Wilfrid Lawson  (born Wilfrid Lawson Worsnop; 14 January 1900 – 10 October 1966) was an English character actor of screen and stage.

Life and career
Lawson was born Wilfrid Lawson Worsnop in Bradford, West Riding of Yorkshire. He was educated at Hanson Boys' Grammar School, Bradford, and entered the theatre in his late teens, appearing on both the British and American stage throughout his career.

He made his film début in East Lynne on the Western Front (1931) and appeared in supporting roles until he took the lead in The Terror (1938).
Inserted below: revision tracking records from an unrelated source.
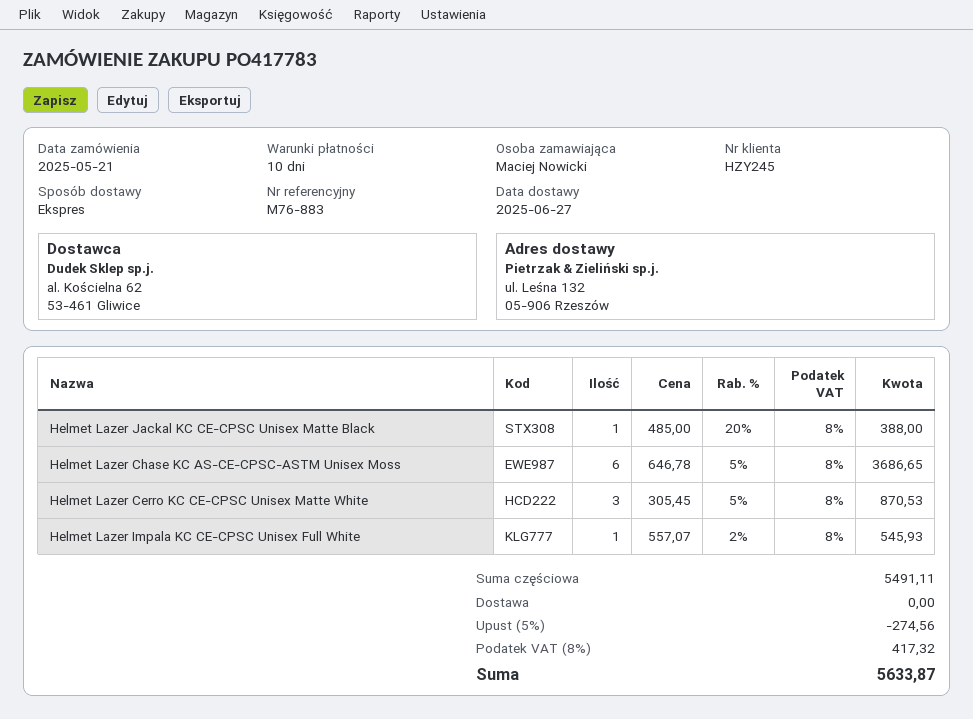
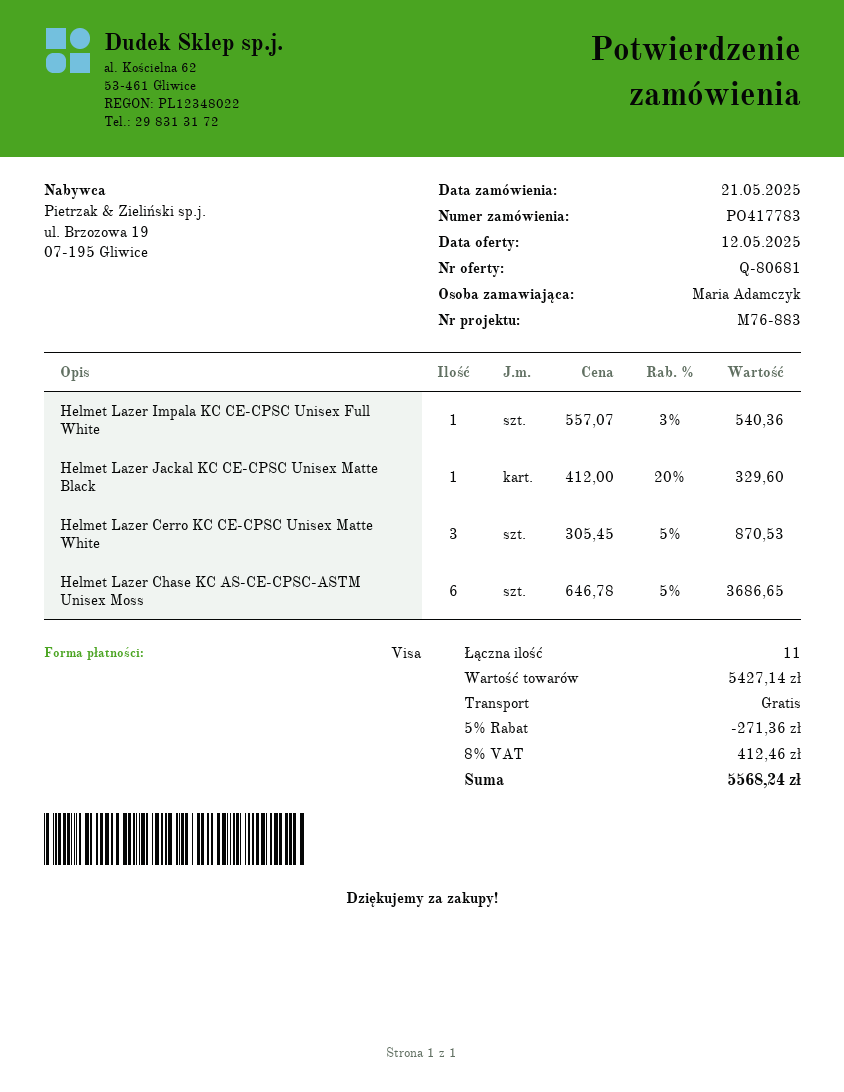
ordered by: Maciej Nowicki -> Maria Adamczyk
Helmet Lazer Jackal KC CE-CPSC Unisex Matte Black: 1 x 485.00 - 20% = 388.00 -> 1 x 412.00 - 20% = 329.60
Helmet Lazer Impala KC CE-CPSC Unisex Full White: 1 x 557.07 - 2% = 545.93 -> 1 x 557.07 - 3% = 540.36
subtotal: 5491.11 -> 5427.14
discount: 5% = 274.56 -> 5% = 271.36
tax: 8% = 417.32 -> 8% = 412.46
total: 5633.87 -> 5568.24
In arguably his most celebrated film role, he played dustman-turned-lecturer Alfred P. Doolittle in the film version of George Bernard Shaw's Pygmalion (1938), alongside Leslie Howard and Wendy Hiller.

He also had memorable leading roles in Pastor Hall (1940), as a German village clergyman who denounces the new Nazi regime in 1934; Tower of Terror (1941) as the wild-eyed maniacal lighthouse keeper Wolfe Kristen; and the title role in The Great Mr. Handel (1942), a biopic of the 18th century composer, all three showing his broad range. He also made a number of films in America beginning with Ladies in Love (1936) and including John Ford's The Long Voyage Home (1940) alongside John Wayne. His last leading role was in The Turners of Prospect Road (1947).

As a result of bouts of alcoholism, Lawson became difficult to work with, and throughout the 1950s his roles became increasingly small—even uncredited in some cases. Despite this he still gave memorable performances such as Prince Andrei Bolkonsky's father in King Vidor's War and Peace (1956), Ed in Hell Drivers (1957) and Uncle Nat in Room at the Top (1958), filmed in Lawson's home town of Bradford.

The 1960s saw something of a career resurgence, beginning with his turn as Black George in Tony Richardson's Tom Jones (1963) and culminating in two of his most notable latter day performances: the decrepit butler Peacock in The Wrong Box and the Dormouse in Jonathan Miller's television adaptation of Alice in Wonderland (both 1966). That same year saw his death, in London, from a heart attack.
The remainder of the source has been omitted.